The unidentified party behind the hidden method spent some 2+ years establishing a trusted identity on GitHub. Somehow, his malevolent changes to a compression library were accepted. No one noticed that the changes installed a backdoor capability into the ssh daemon. The only reason it was discovered was that it caused the daemon to execute more instructions that before the library was modified.

Summary:
The head of the FBI has told the country that China is poised to create panic in the US by disrupting its critical infrastructure at a "time of its choosing." The implication of his remarks is that a great deal of important control software in the US is known to vulnerable to attacks from China, either because it has been modified remotely or because authentication credentials have been stolen. Presumably water systems are part of the problem, as noted previously.

Summary:
Although foreign governments have developed impressive cyberattack capabilities, law enforcement is taking note of a large group of young people in the US and the UK whose expertise in social engineering has led to large-scale, successful attacks on businesses.
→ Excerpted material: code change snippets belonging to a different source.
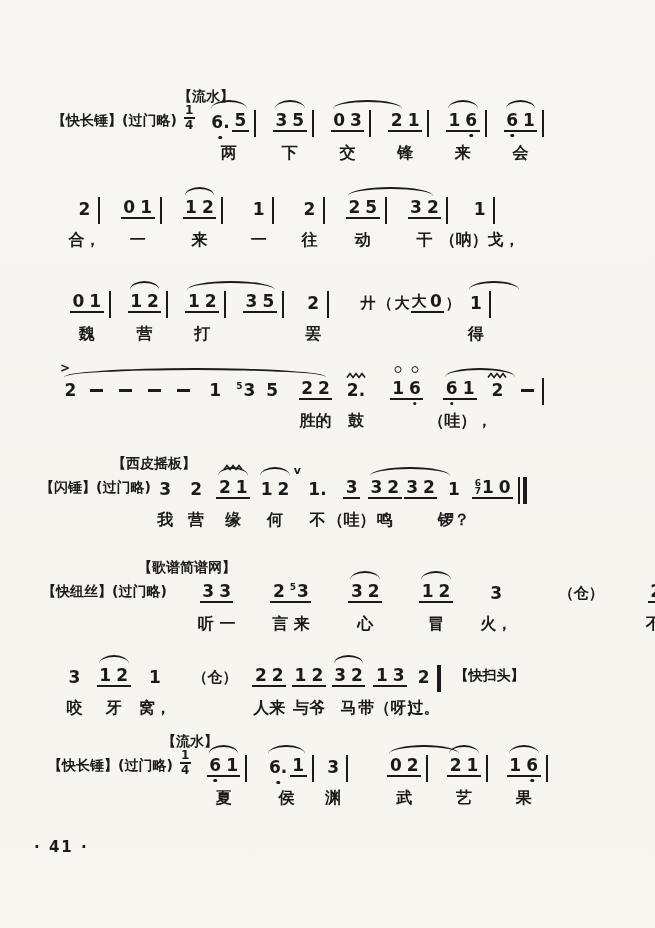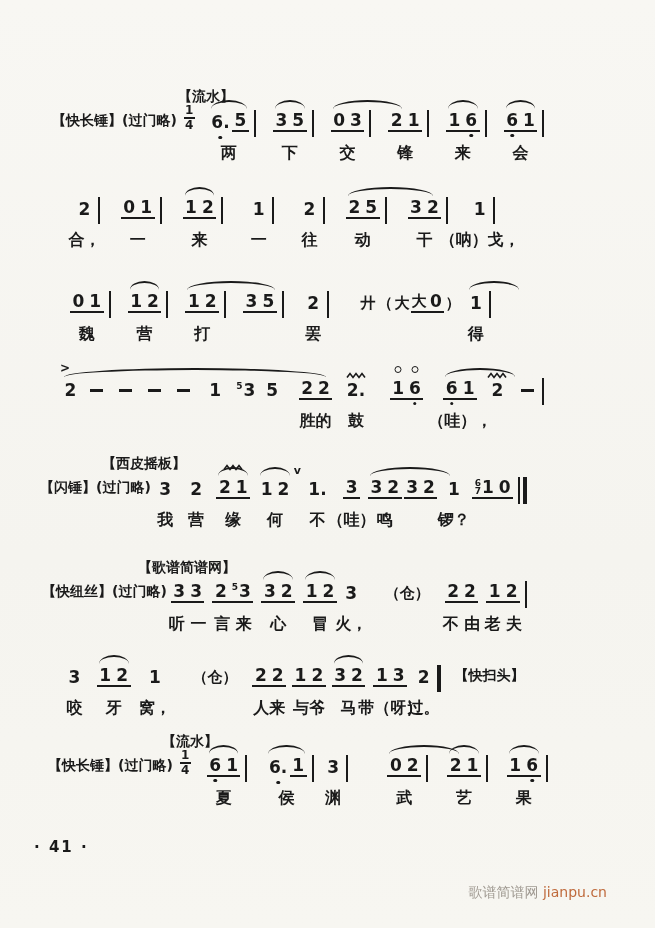"【西皮摇板】" div.tag { left: 102px -> 112px }
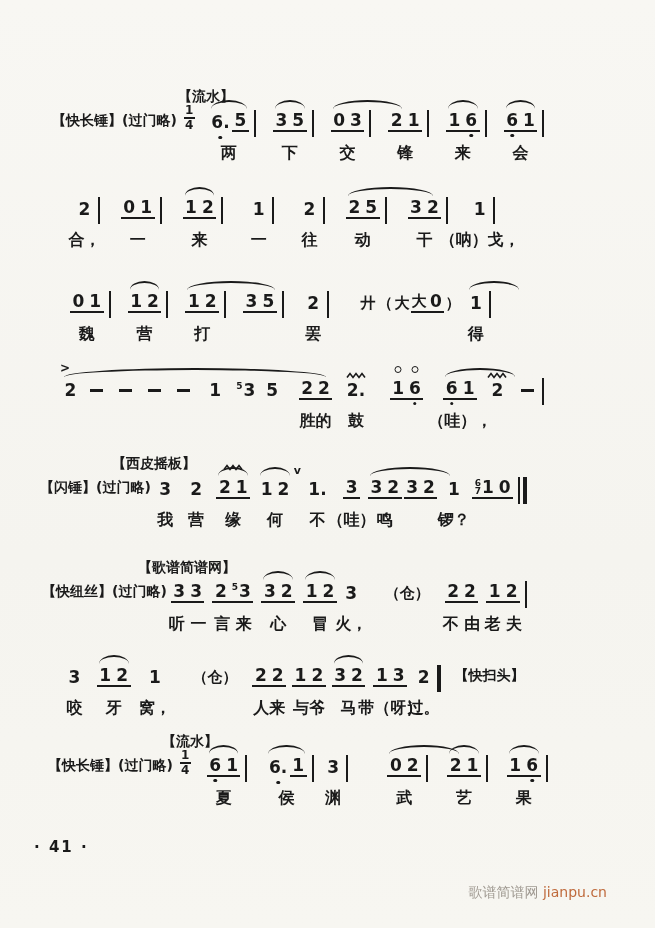"【快纽丝】(过门略)" div.noterow { gap: none -> 29px }
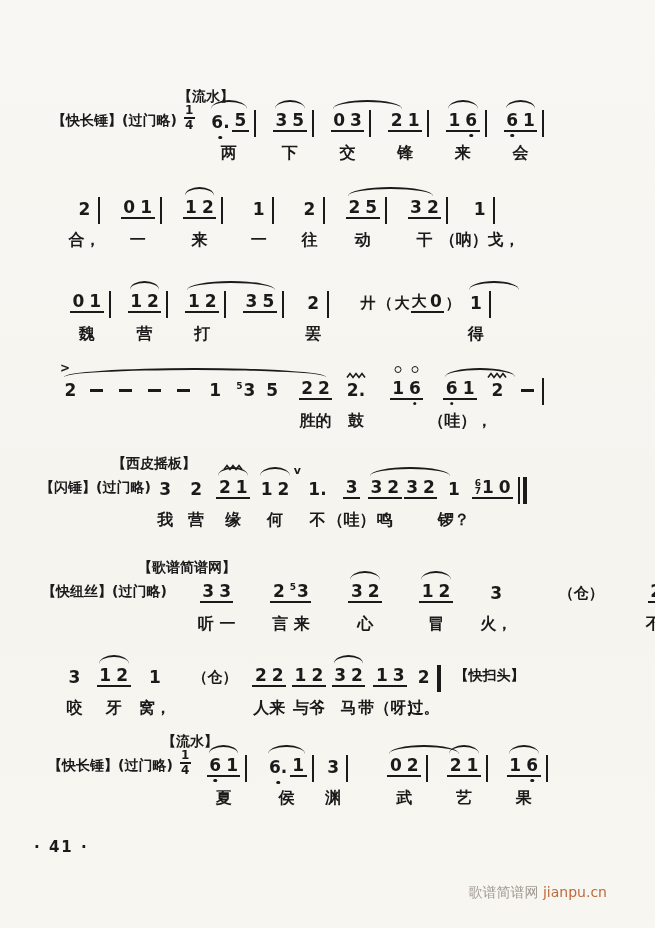"歌谱简谱网 jianpu.cn" div.watermark { html: <div><span>歌谱简谱网 </span><span>jianpu.cn</span></div> -> none }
Working both cooperatively and competitively with each other, Scattered Spider members pose a growing threat, including some cases of hired violence.

Summary:
North Korea is suspected of having stolen $3.6 billion from cryptocurrency exchanges over a period of 7 seven years, and they are beginning to extract value from those heists. UN monitors say that $1.47 million was laundered through Tornado Cash in March of this year.

Summary:
Remote access Trojan software has been detected over the last several months in a new sector: commercial chipping companies. Mustang Panda is the name of the hacker organization believed to be behind the installation of lurking software in commercial shipping companies and even onboard ships.

Summary:
Using email as the infection delivery mechanism, a group of fraudsters created the largest botnet ever, and officials in several EU counties and the US and UK cooperated to bring it a grinding halt. The creators of the botnet leased it out to cybercriminals. The operation is said to have operated from 2014 to 2022.

Summary:
This has an overview of the botnet and its takedown. It includes the additional detail that the botnet used VPNs to mask its traffic, which is probably why it was able to flourish for so long.

Summary:
About 600K routers used by customers of the ISP Windstream were rendered inoperable in a 3 day period last October. Though this was initially thought to be a result of a faulty firmware upgrade, it was actually more serious. The firmware had been overwritten by an unknown party, and the result was that the router no longer performed its function, and the correct firmware could not be restored. Many Windstream customers had no other ISP to turn to and had to wait for new routers. The event was named "Pumpkin Eclipse" by the ISP. Although investigators were able to find out how the software was installed on the routers, they were not able to find the initial vulnerability that led to the mass bricking.

Summary:
Although details are unclear at the time of this writing, the company Live Nation may have suffered a massive breach of customer data. "On May 27, a newly registered account on cybercrime forum Exploit posted an advertisement where they claimed to be selling 1.3 TB of Ticketmaster data, including more than 560 million people’s information." Live Nation owns Ticketmaster, and their data is on servers run by Snowflake, a US-based cloud service provider.